One option Yahoo!'s board of directors is considering is selling a minority stake in the company rather than putting the entire company up for sale. And this option is apparently tied to two other bids for parts of the company, from groups tied to TPG Capital and Silver Lake, respectively, which could net Yahoo! roughly $17 a share. That investment could allow Yahoo! to continue, though it raises the specter of a later takeover if various groups were to acquire a majority stake in the company over time.

That Silver Lake group, by the way, includes Microsoft and, in a weird twist, Netscape cofounder Marc Andreessen, who's been busy playing the venture capitalist game since his company was sunk by the software giant over a decade ago. The Silver Lake group proposes selling off Yahoo!'s Asian holdings—which includes Alibaba—replacing three board members (one with Andreessen), and a hiring a new CEO.

So, why would Microsoft want just part ownership in Yahoo!? Microsoft hasn't even publicly acknowledged its exact interest in Yahoo!, though the company did disclose last week that it had signed a non-disclosure agreement gaining it access to a deeper look at Yahoo!'s financial records.
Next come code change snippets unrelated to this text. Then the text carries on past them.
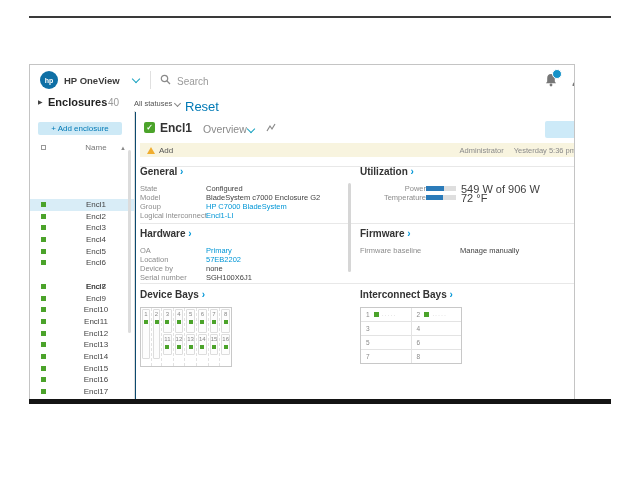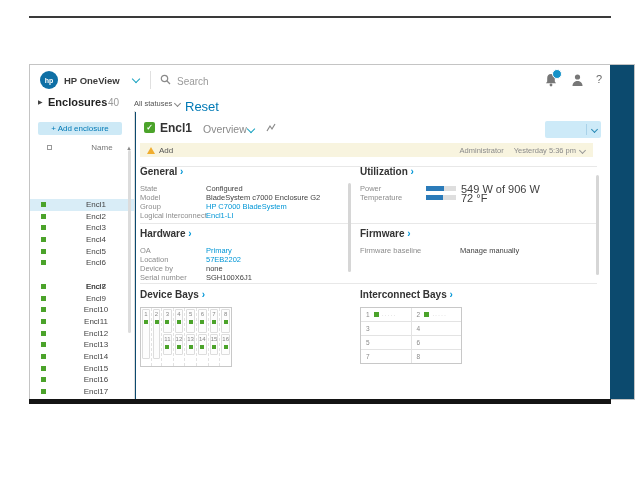"HP OneView" .window { width: 606px -> 546px }
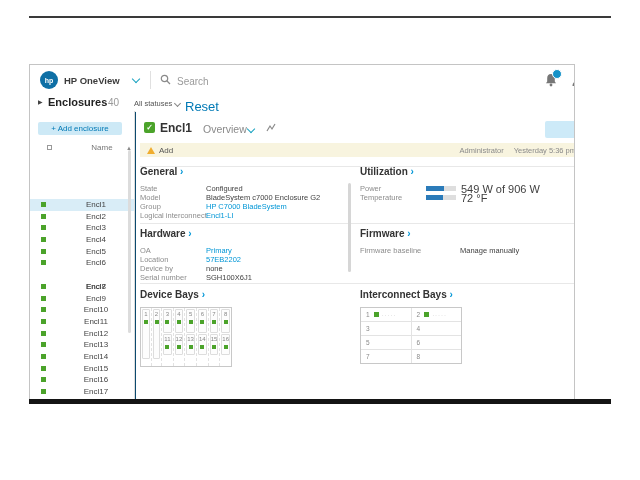"Name" .list-head { left: 6px -> 0 }
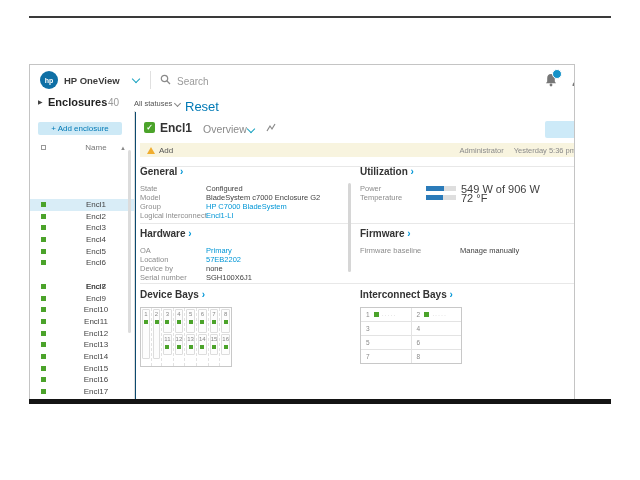"Power" .bar-row { text-align: none -> right }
But it's not hard to speculate why the software giant is interested in a partial sale rather than the whole company. Yahoo! is a train wreck in many ways and would require a lot of time and energy to fix—time and energy that Microsoft is better off spending on more pressing core matters such as its next Windows and Office versions, and various cloud computing efforts.

But a partial stake in Yahoo! would help Microsoft ensure that its vital search partnership with Yahoo! remains in place. This partnership is responsible for the majority of Microsoft's search-engine gains with Bing, and if Yahoo! were sold to another group without Microsoft influence, it's possible that the new management would seek a partnership with Google, eliminating most of Bing's market potency.